I'm no expert but normally there's a heat sensitive switch screwed in at some point towards the top of the radiator, with two wires coming from it, which under correct working conditions will "kick in" when the radiator temperature becomes overheated.

The fact that yours is on all the time would tend to indicate this switch has failed or is short circuiting. Hope this may help. Cheers
 
Thanks for that info. Shingy. I also think its a short somewhere. Now to find those wires you mentioned. If I can't sort it myself I'm sure my mechanic will be able to fix it.
 
I've just joined because I had almost the same problem today, and was looking for an answer!

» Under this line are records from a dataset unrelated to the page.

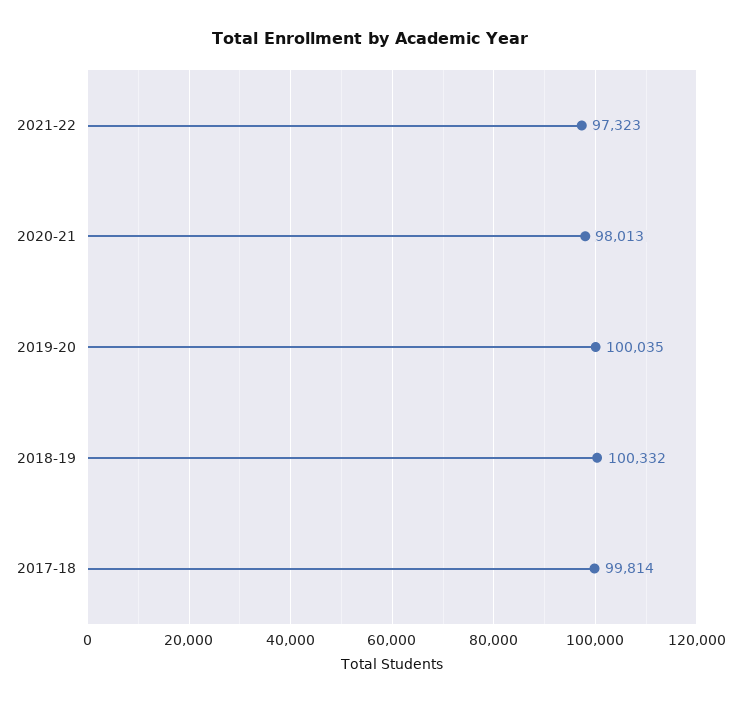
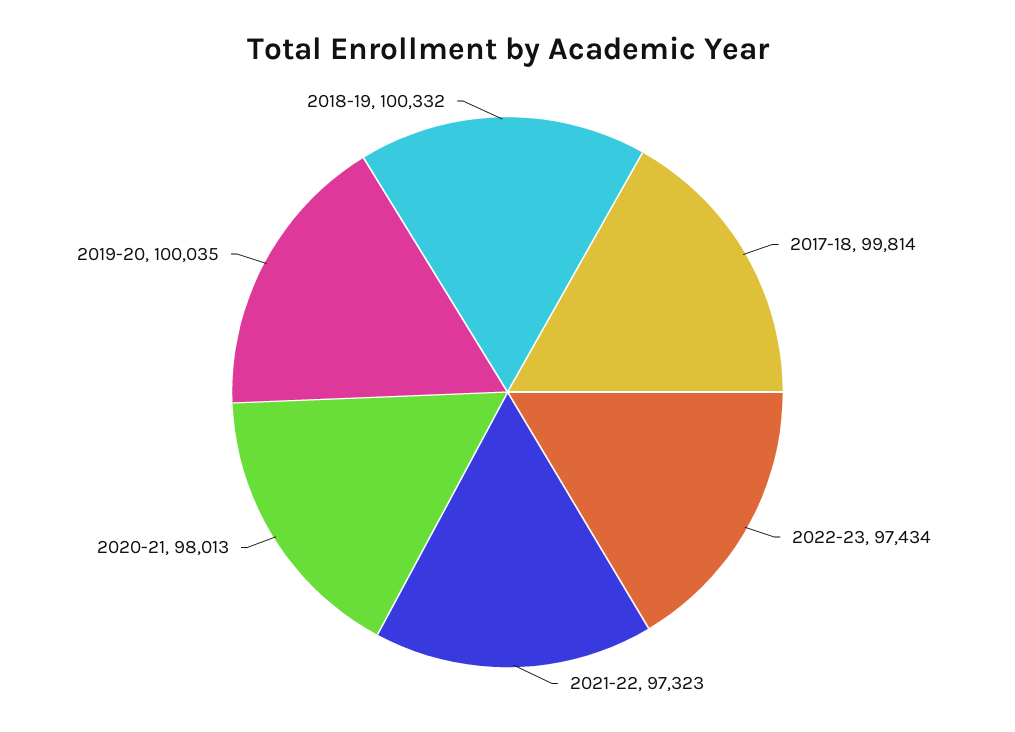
2022-23: none -> 97434

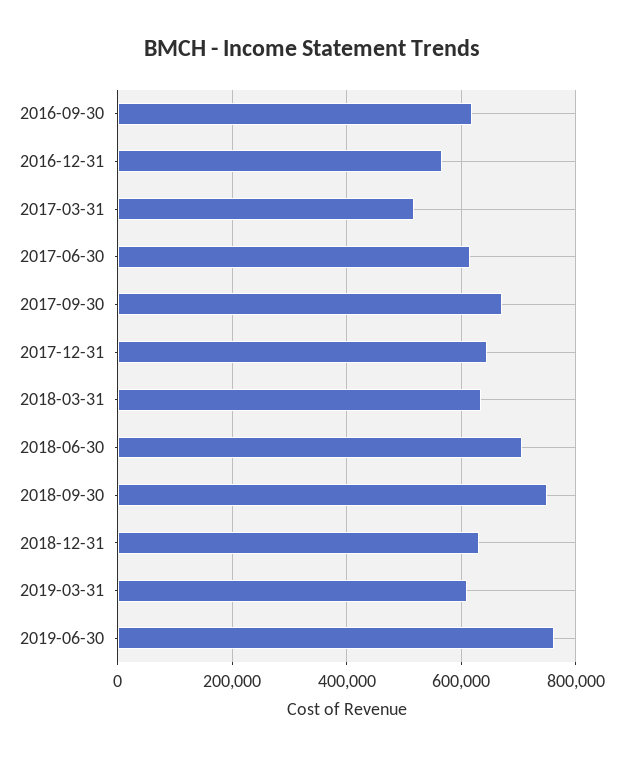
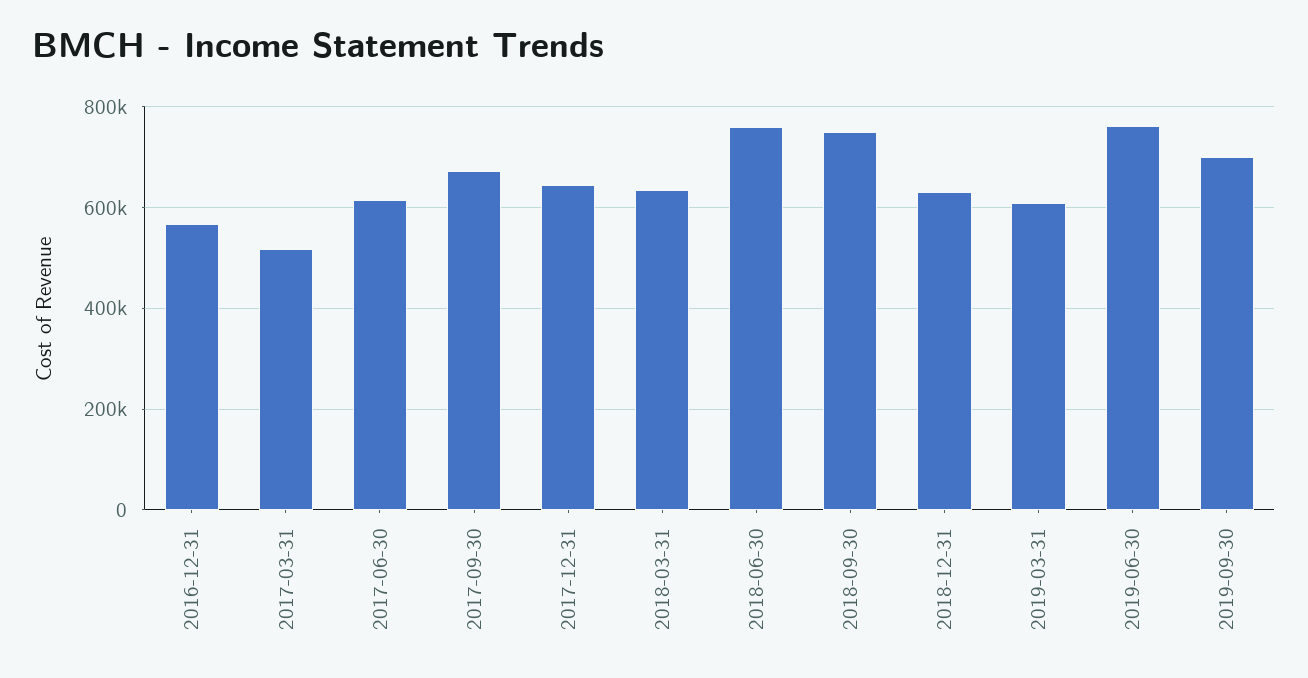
2016-09-30: 620000 -> none
2018-06-30: 700000 -> 760000
2019-09-30: none -> 700000

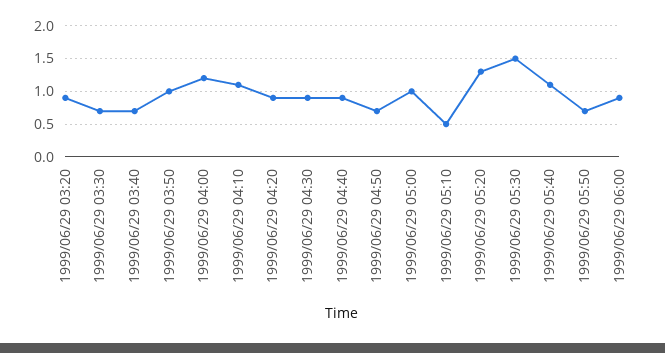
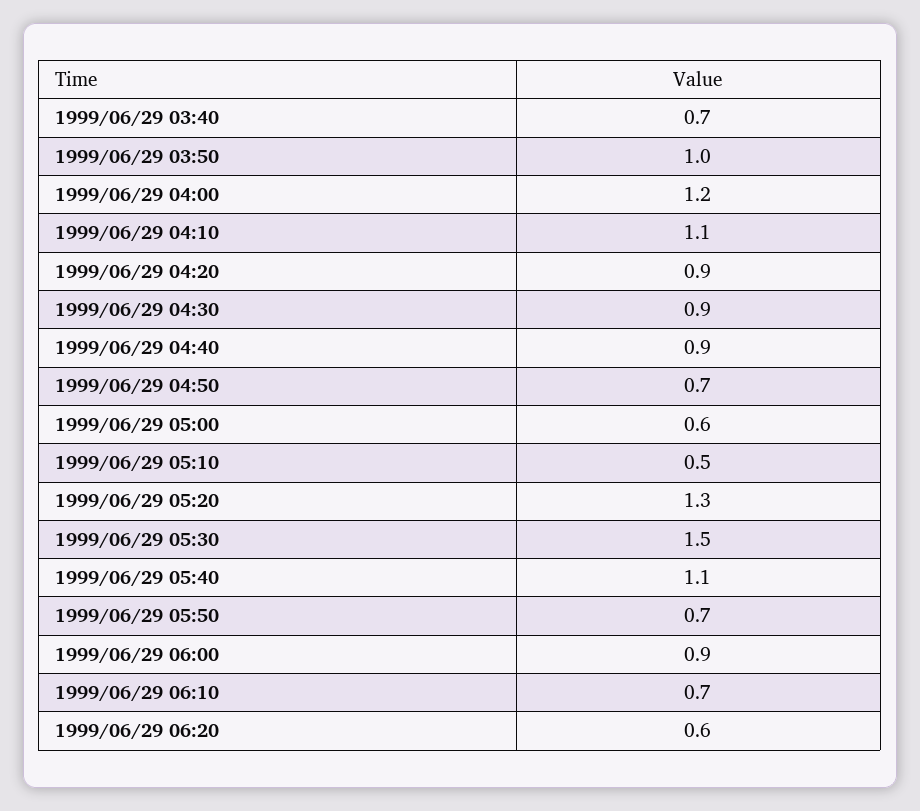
1999/06/29 03:20: 0.9 -> none
1999/06/29 03:30: 0.7 -> none
1999/06/29 05:00: 1 -> 0.6
1999/06/29 06:10: none -> 0.7
1999/06/29 06:20: none -> 0.6

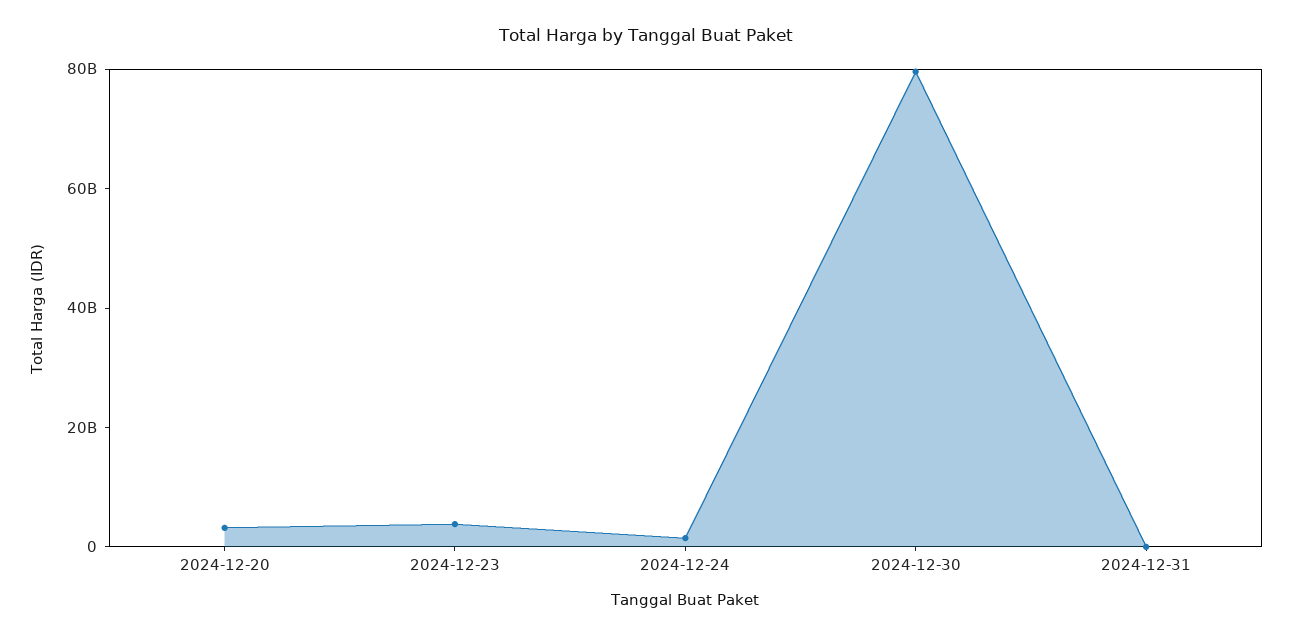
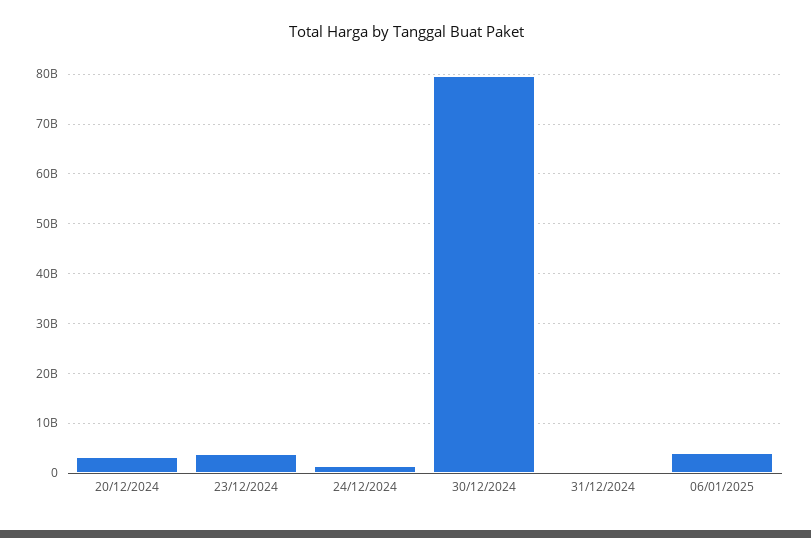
06/01/2025: none -> 4000000000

I was out in my 1999 1.9TD motorhome today, and parked to have lunch and go for a walk. The fan was still running after about 45 minutes, draining the battery, and there wasn't enough left to start the engine. I was obviously stuck, so called my breakdown recovery or the first time in the 7 years I've had it. After an hour I found a plug that I could pull out to disconnect it, then plugged it in again and it didn't start running. After the breakdown man jump started it (and assured me there would be enough in the battery to be able to restart it!) I went shopping and stopped and restarted the engine twice, but each time had to disconnect the fan to stop it running. When I got home, I unplugged the fan, but for the next half hour or so it started running when I reconnected it, then it was OK. Is this most likely to be the sensor, which is on the left hand bottom of the radiator?
 
Yes, got to be the sensor screwed into the radiaor at fault, same as Kamperman I reckon. You could check the two wires going to it for corrosion, but I expect you've already done that. Should be a not very expensive DIY job. Good luck.
 
Hi there JohnandBeauty. Shingy was right about my cooling fan problem. I checked the wiring at both ends and it seemed alright. The sensor at the bottom of the radiator was the problem. It was somewhat corroded.My garage managed to get hold of one and put it in.Working fine now. Cost £60 including having radiator drained and new coolant put in.
 
Just joined FF with same problem on my 1996 Fiat based motorhome. Last year had to manually disconnect wait for a while then reconnected. Had garage look at it when they did MOT and told me unable to find anything wrong. Now when connected runs all the time. Off to have a look at sensors etc. Seems likely that after 24 years will be some corrosion especially as low millage. Need to get this sorted before lockdown ends
 
simple and cheap fix(temporary if you like) find the earth wire to the fan that's the problem,cut it and re wire through a switch in cab.If the fan stays on after a run switch it off.My kontiki has been like this for about 3 years even if you forget to turn it on it's not a problem since they have two fans,and the second only comes on as the overheat point nears.Saves finding a sensor draining the rad etc,and can be fitted in about ten minutes.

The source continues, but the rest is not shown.